The task: Go through the data below. List every line that holds the word "Gradient".

#####

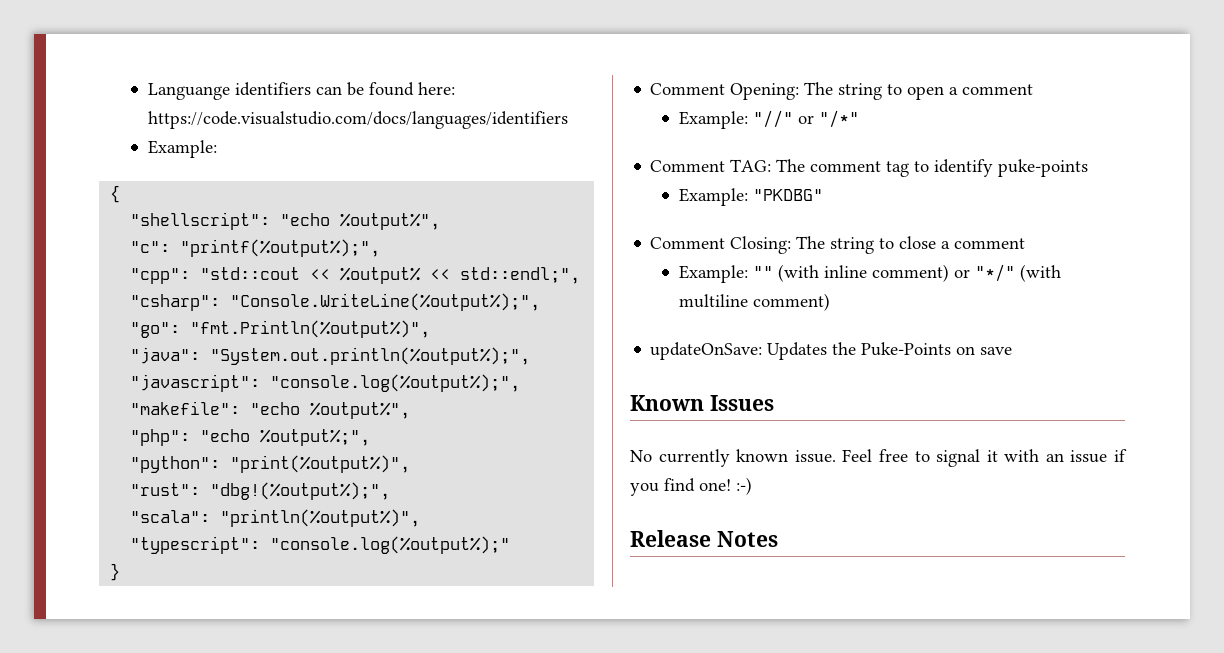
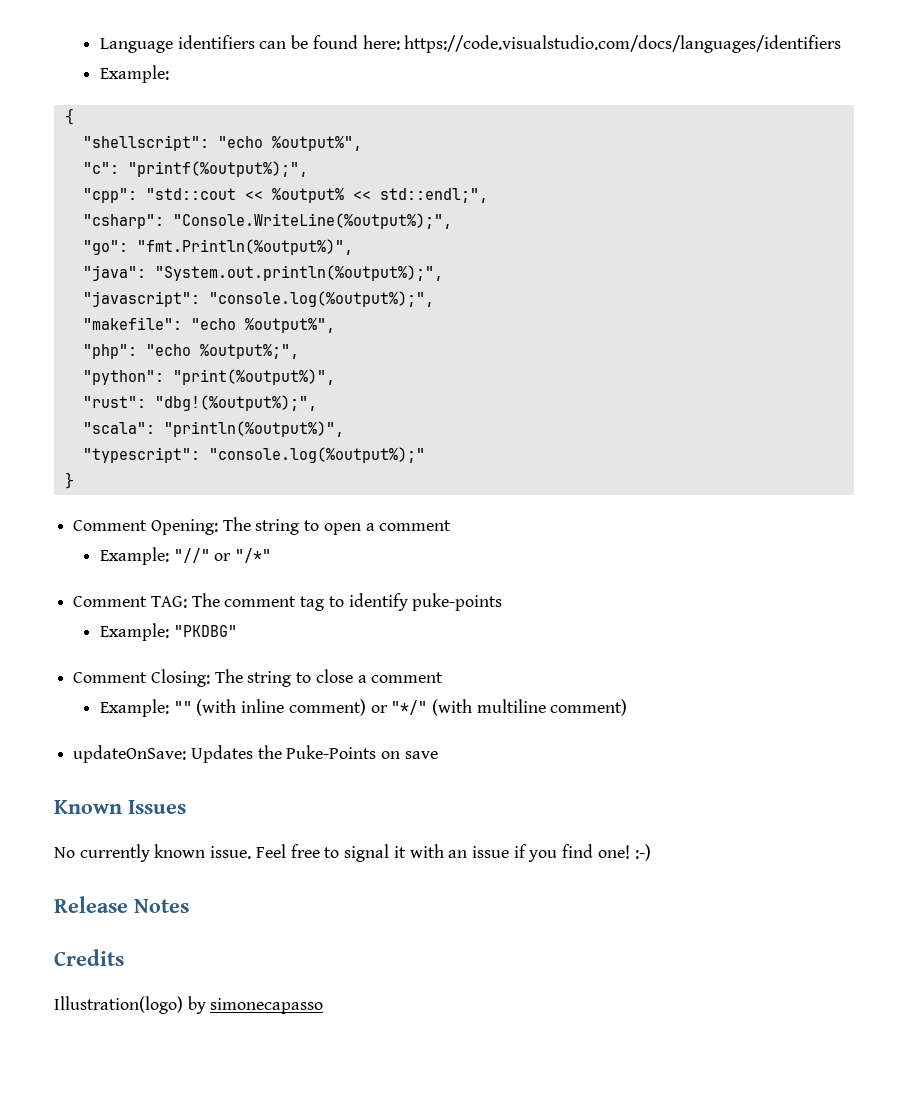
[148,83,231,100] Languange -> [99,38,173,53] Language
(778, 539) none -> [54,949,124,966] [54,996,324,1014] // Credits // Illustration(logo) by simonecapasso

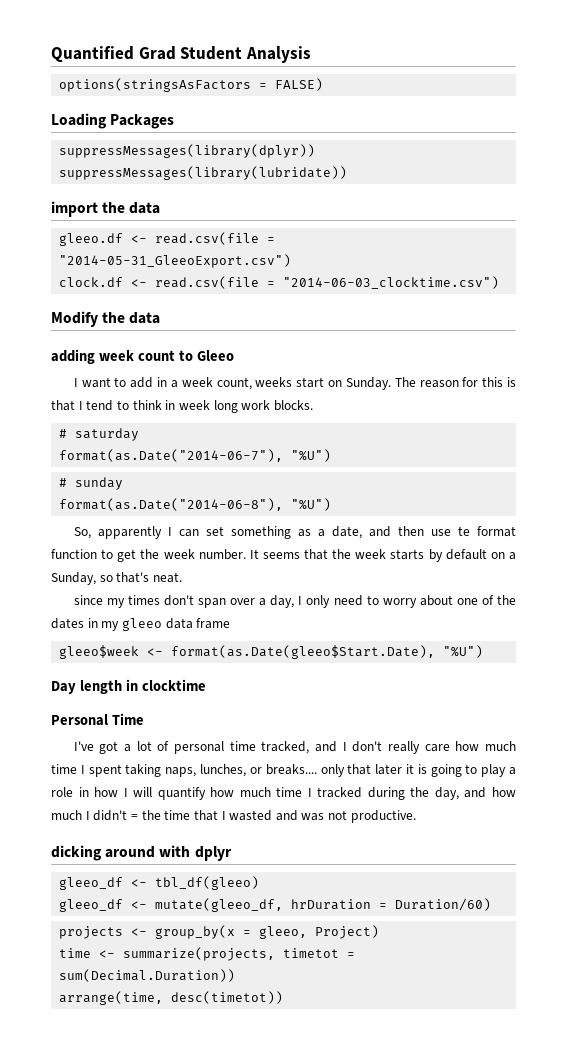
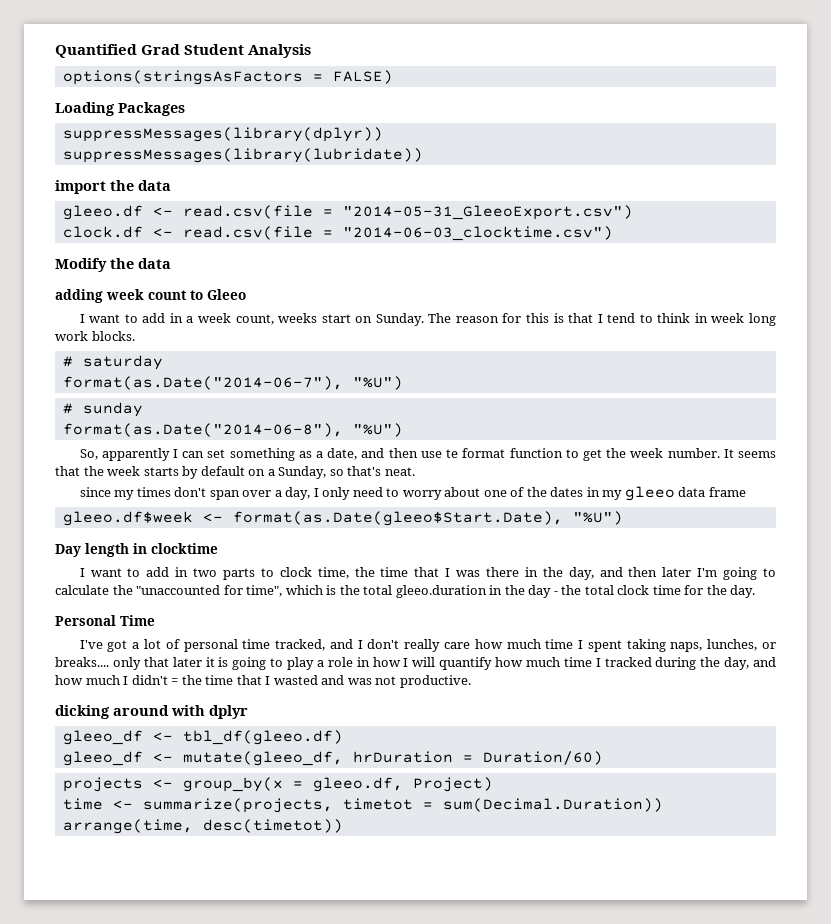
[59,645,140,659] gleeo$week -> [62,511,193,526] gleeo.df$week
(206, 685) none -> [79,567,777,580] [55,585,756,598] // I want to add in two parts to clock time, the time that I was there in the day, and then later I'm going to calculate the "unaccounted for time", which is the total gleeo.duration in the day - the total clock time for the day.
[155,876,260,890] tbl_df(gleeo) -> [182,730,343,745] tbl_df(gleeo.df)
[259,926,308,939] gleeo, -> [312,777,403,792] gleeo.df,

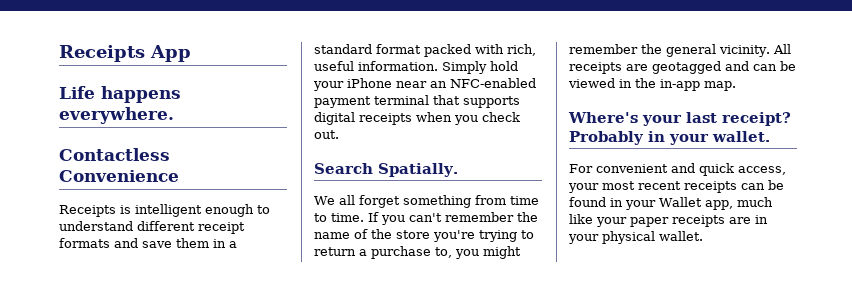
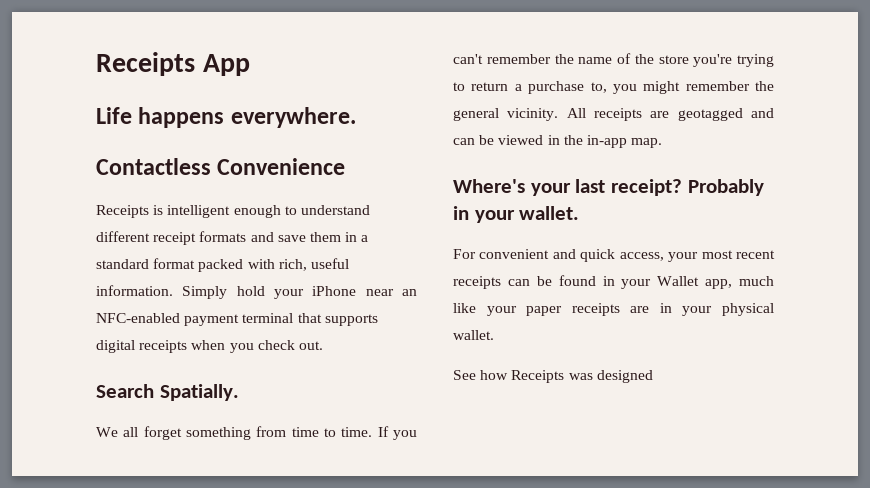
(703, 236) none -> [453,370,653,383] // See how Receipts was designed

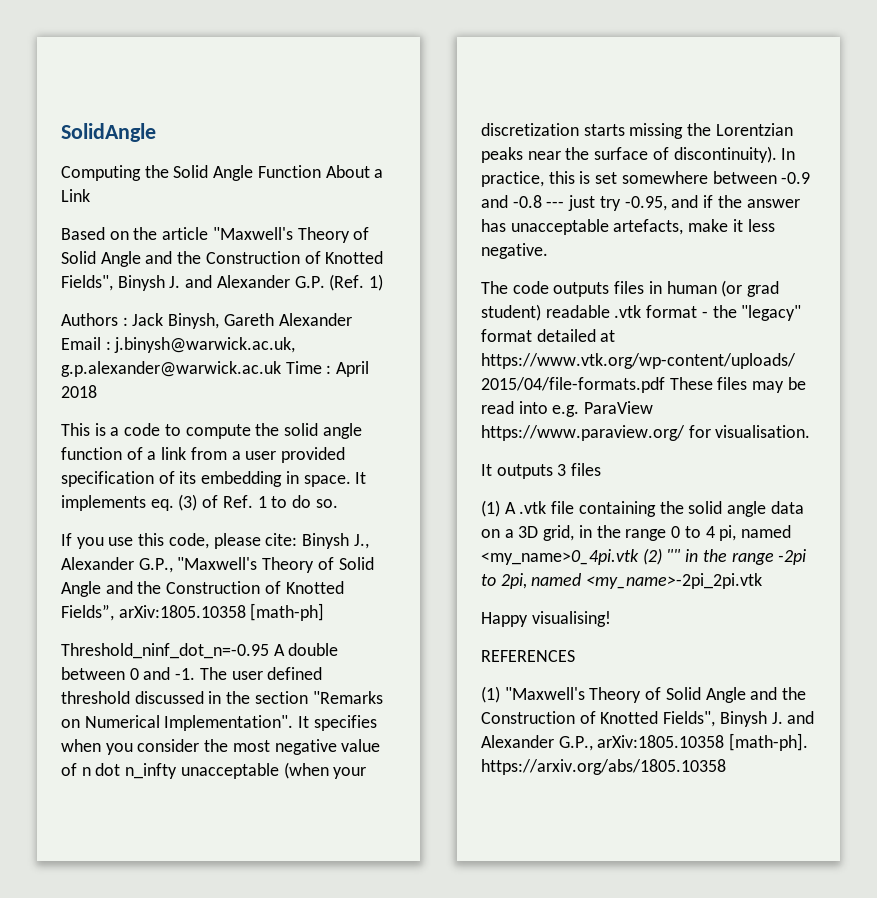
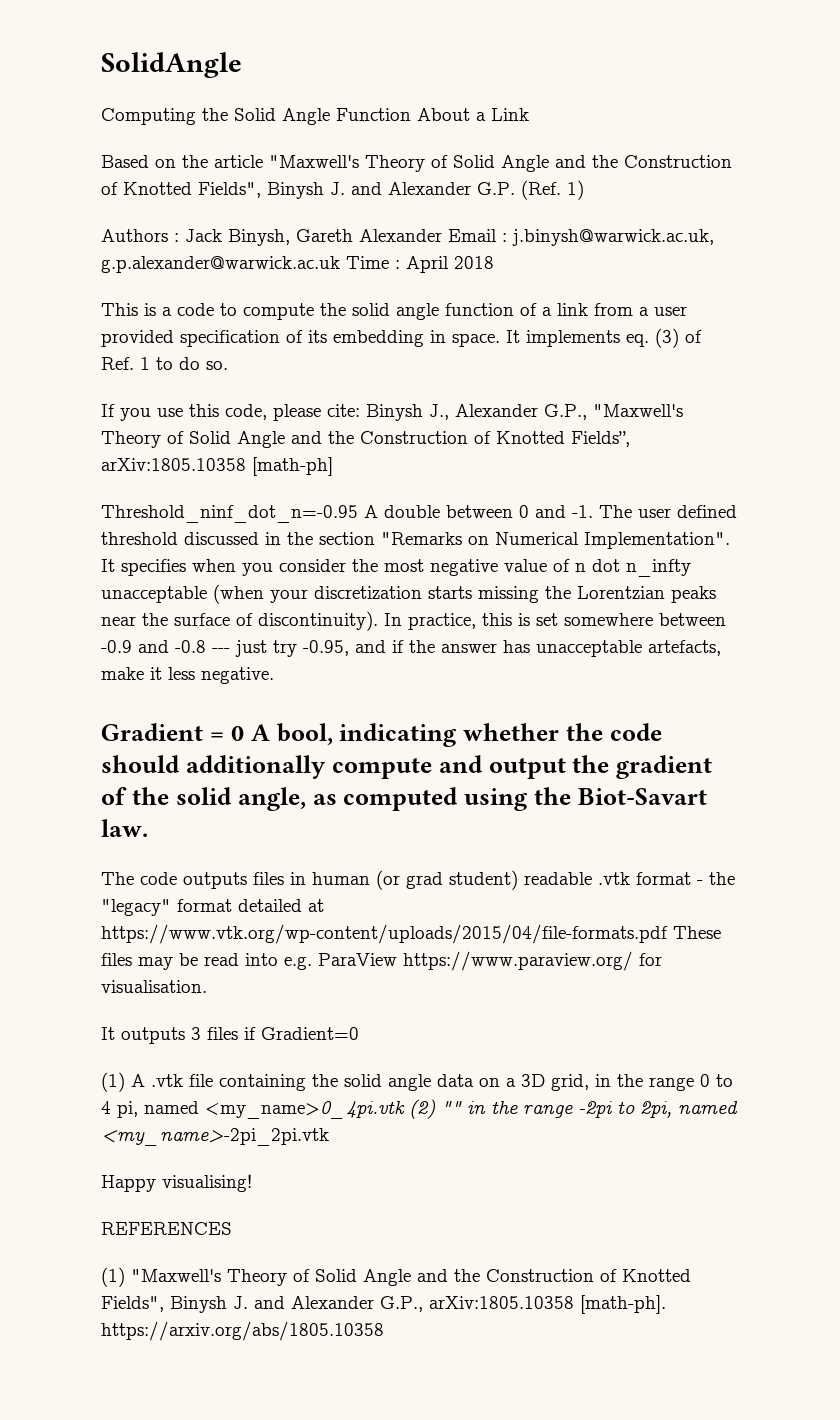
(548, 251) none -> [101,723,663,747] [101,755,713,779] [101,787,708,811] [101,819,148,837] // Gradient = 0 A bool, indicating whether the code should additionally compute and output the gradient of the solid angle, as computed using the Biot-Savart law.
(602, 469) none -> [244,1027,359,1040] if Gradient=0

#####

Exercise response:
(548, 251) none -> [101,723,663,747] [101,755,713,779] [101,787,708,811] [101,819,148,837] // Gradient = 0 A bool, indicating whether the code should additionally compute and output the gradient of the solid angle, as computed using the Biot-Savart law.
(602, 469) none -> [244,1027,359,1040] if Gradient=0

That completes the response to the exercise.